Task prompt:
Below are records to be copied exactly; their pictures are to be omitted.

[Data records]
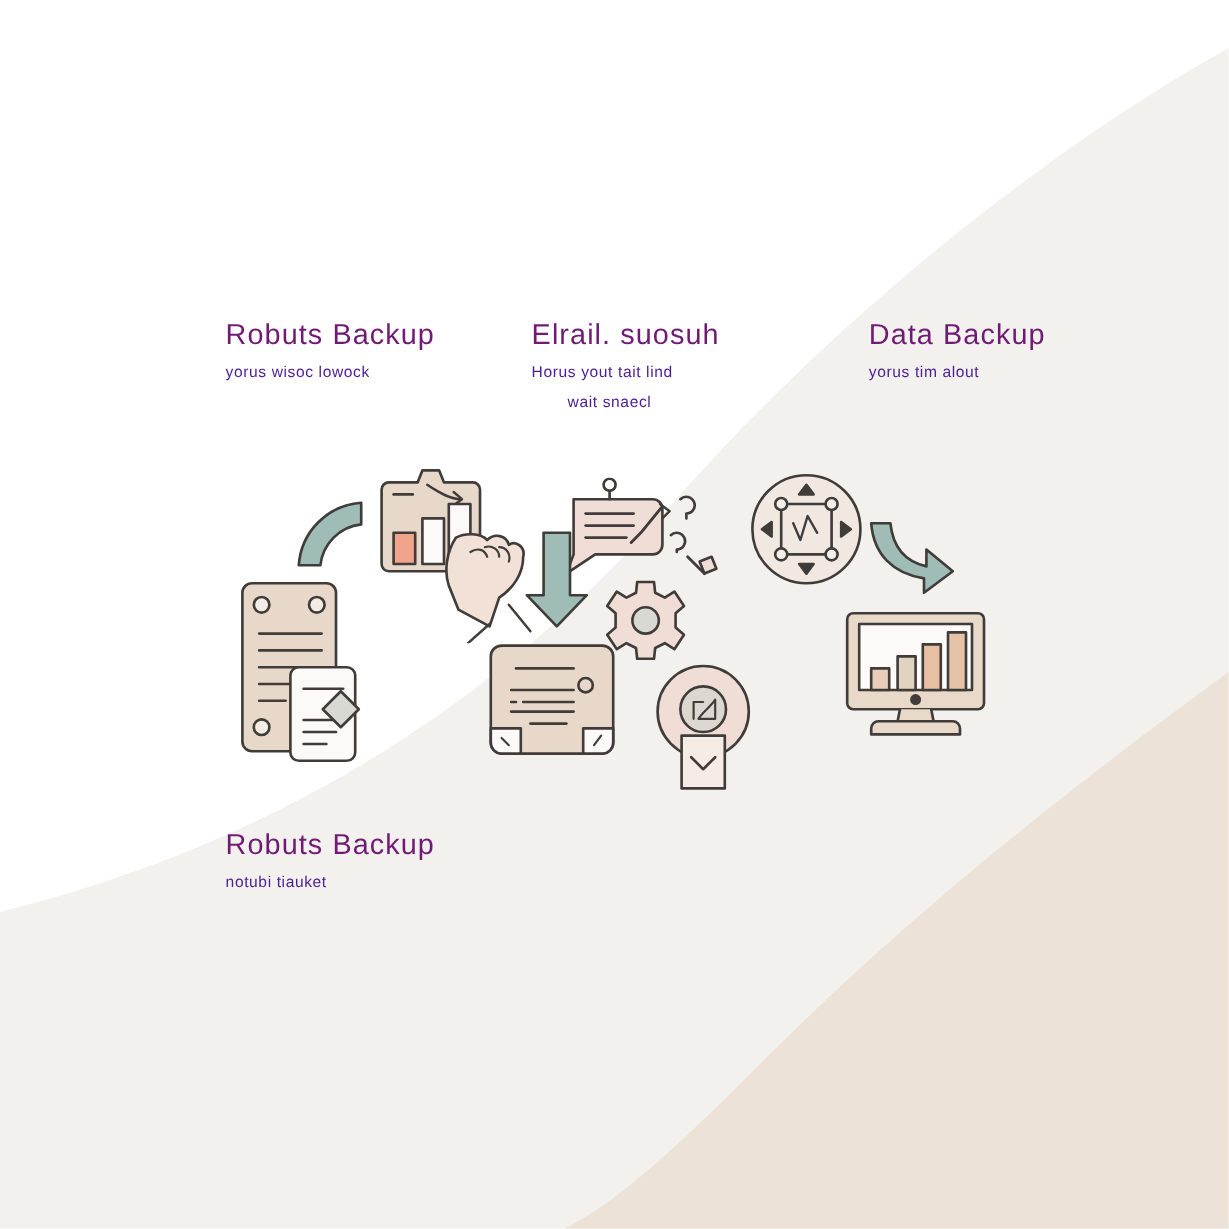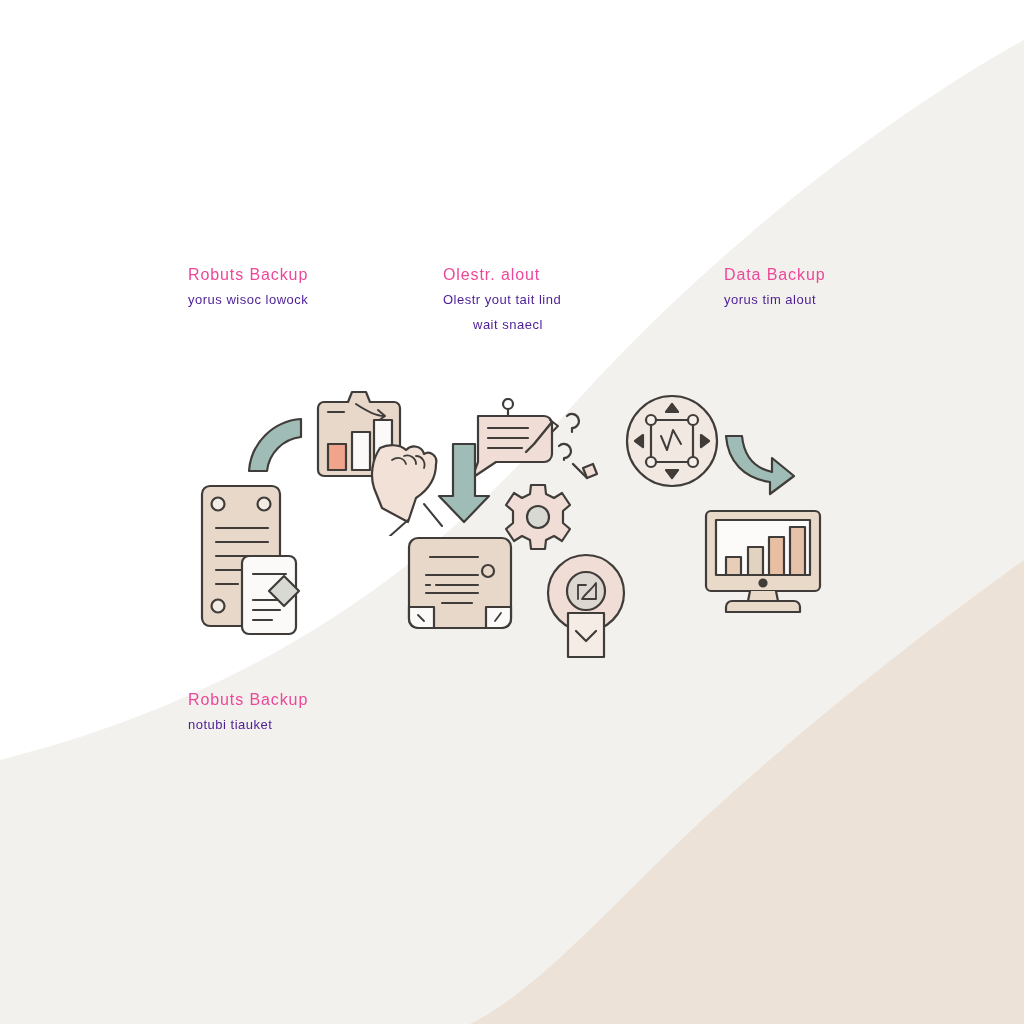"Robuts Backup" .caption-title { color: #ec4899 -> #701a75; font-size: 16px -> 24px }
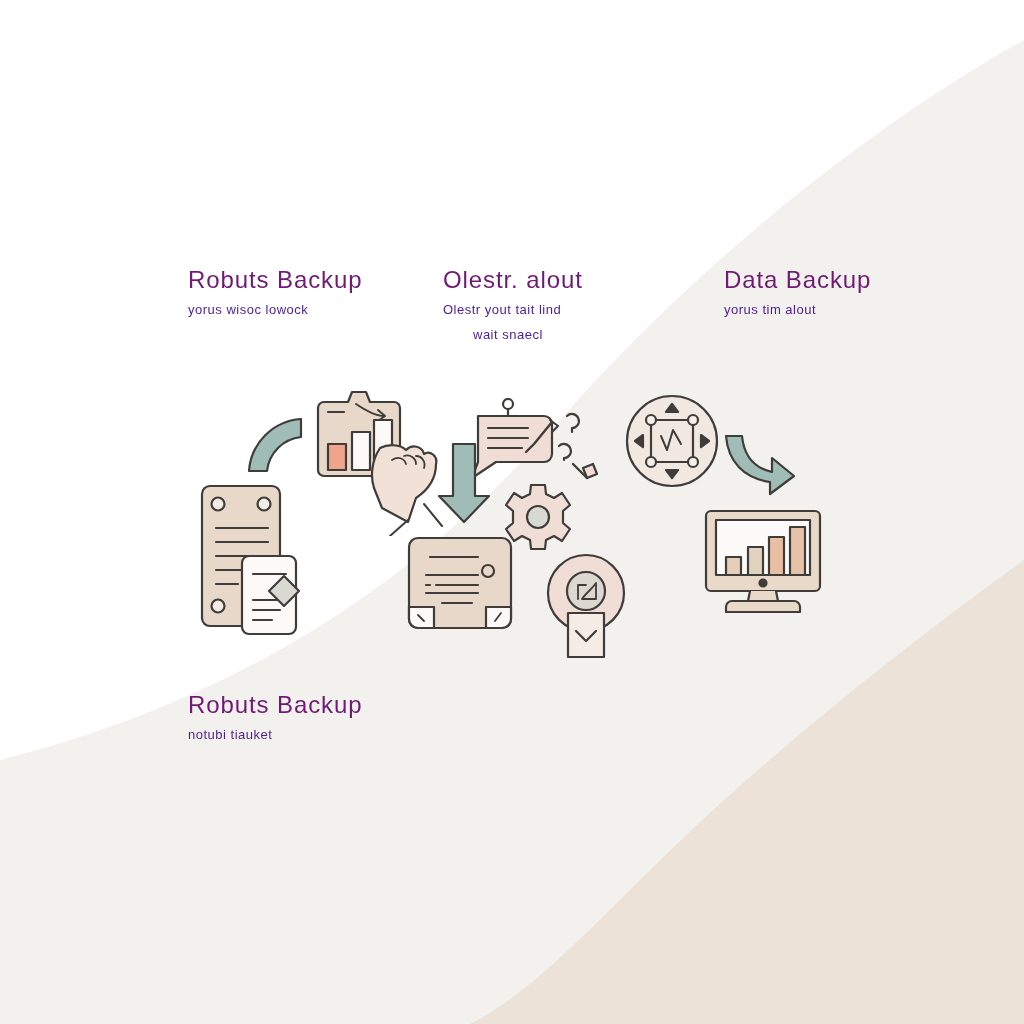"Olestr. alout" div.caption-title { text: Olestr. alout -> Elrail. suosuh }
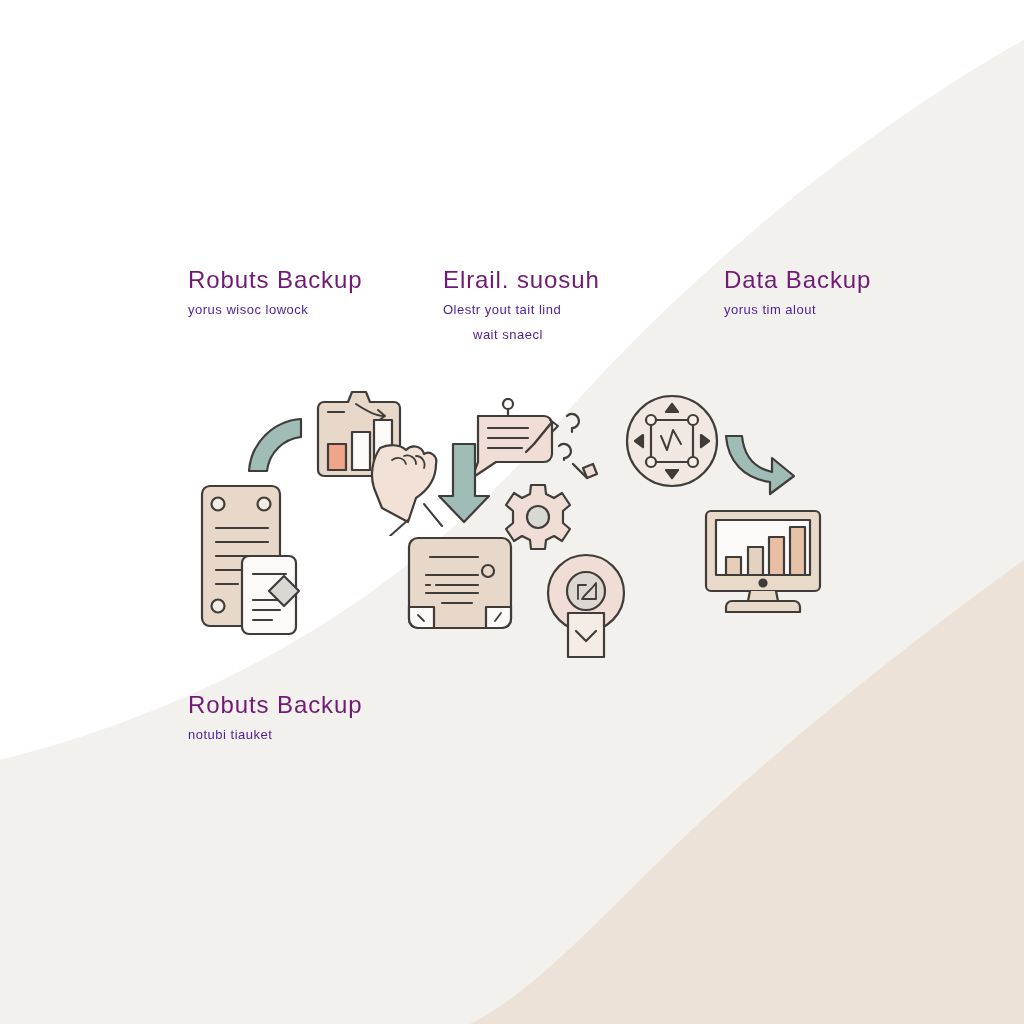"Olestr yout tait lind" div.caption-sub { text: Olestr -> Horus }
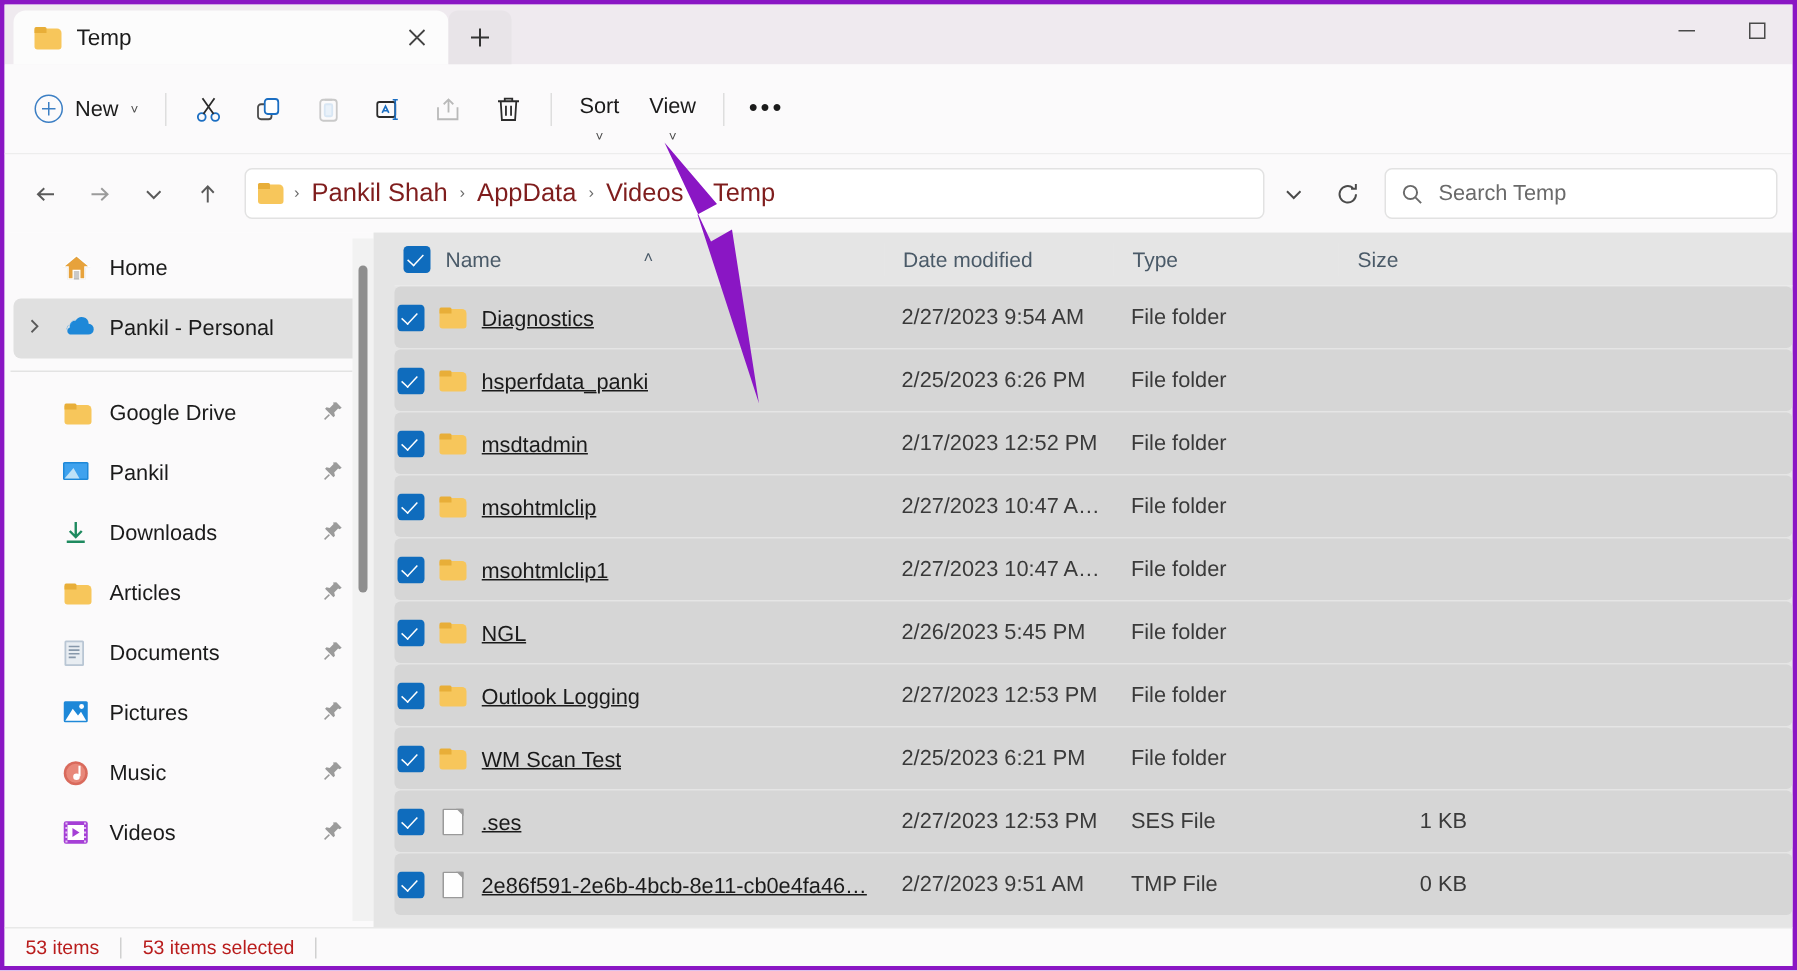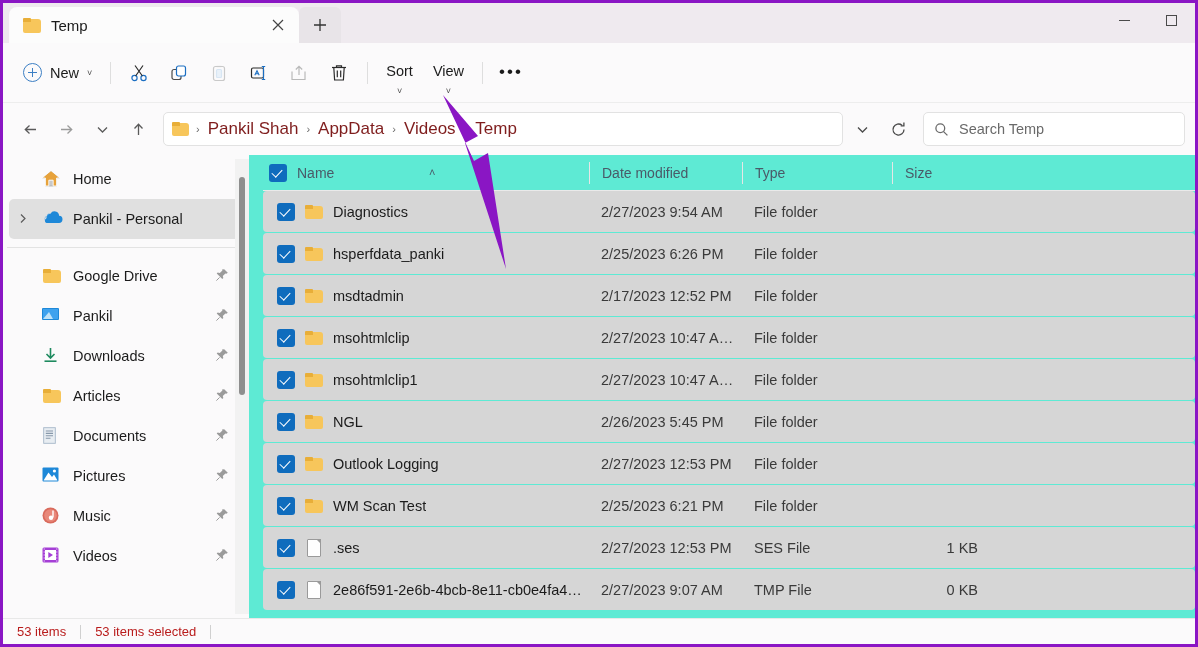"Name" .filepane { background: #5eead4 -> #e5e5e5 }
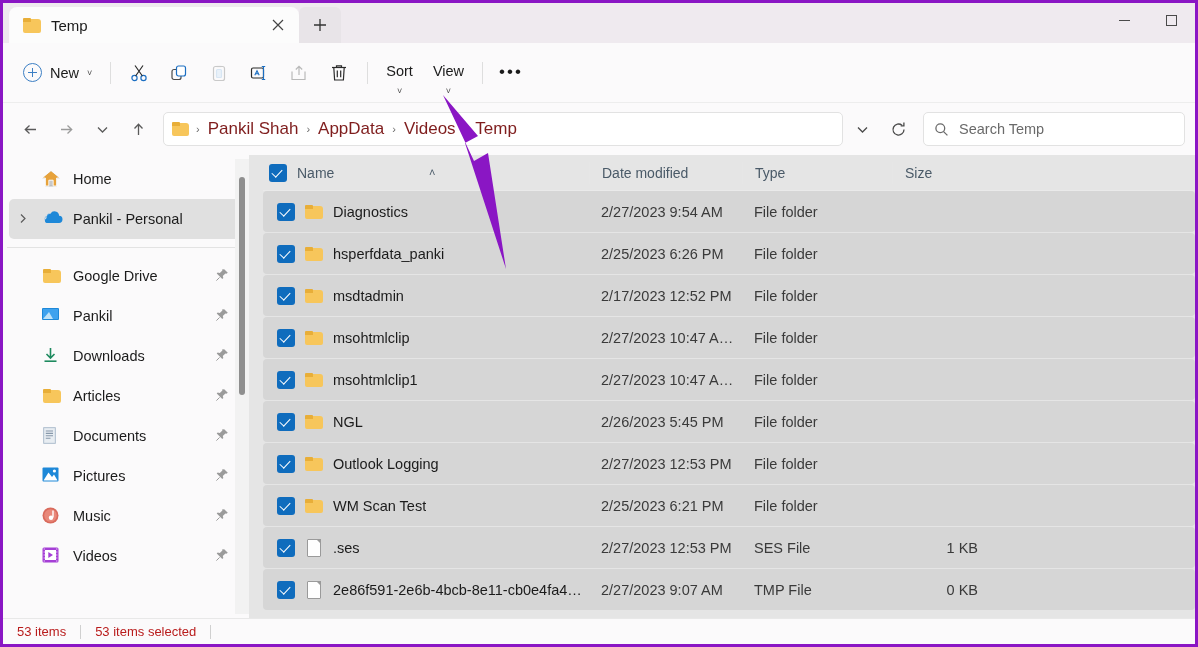"Diagnostics" .r-name { align-items: center -> flex-end; padding-left: 14px -> 2px; text-decoration: none -> underline }
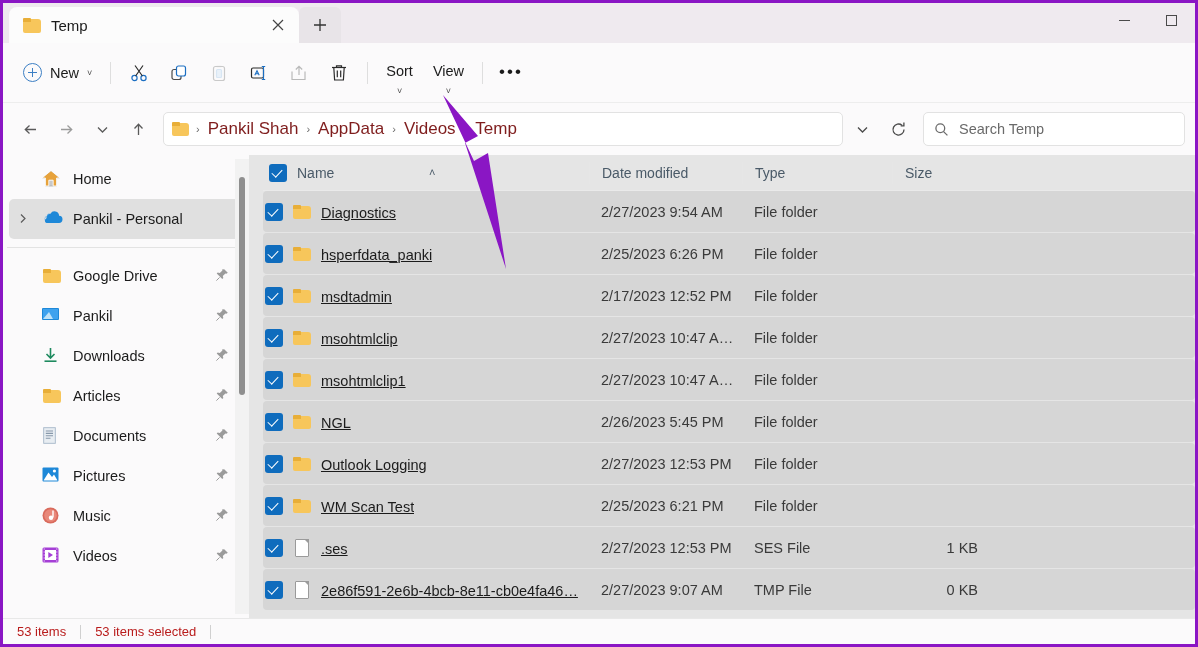"2/27/2023 9:07 AM" div.r-date { text: 9:07 -> 9:51 }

Response area:
"Robuts Backup" .caption-title { color: #ec4899 -> #701a75; font-size: 16px -> 24px }
"Olestr. alout" div.caption-title { text: Olestr. alout -> Elrail. suosuh }
"Olestr yout tait lind" div.caption-sub { text: Olestr -> Horus }
"Name" .filepane { background: #5eead4 -> #e5e5e5 }
"Diagnostics" .r-name { align-items: center -> flex-end; padding-left: 14px -> 2px; text-decoration: none -> underline }
"2/27/2023 9:07 AM" div.r-date { text: 9:07 -> 9:51 }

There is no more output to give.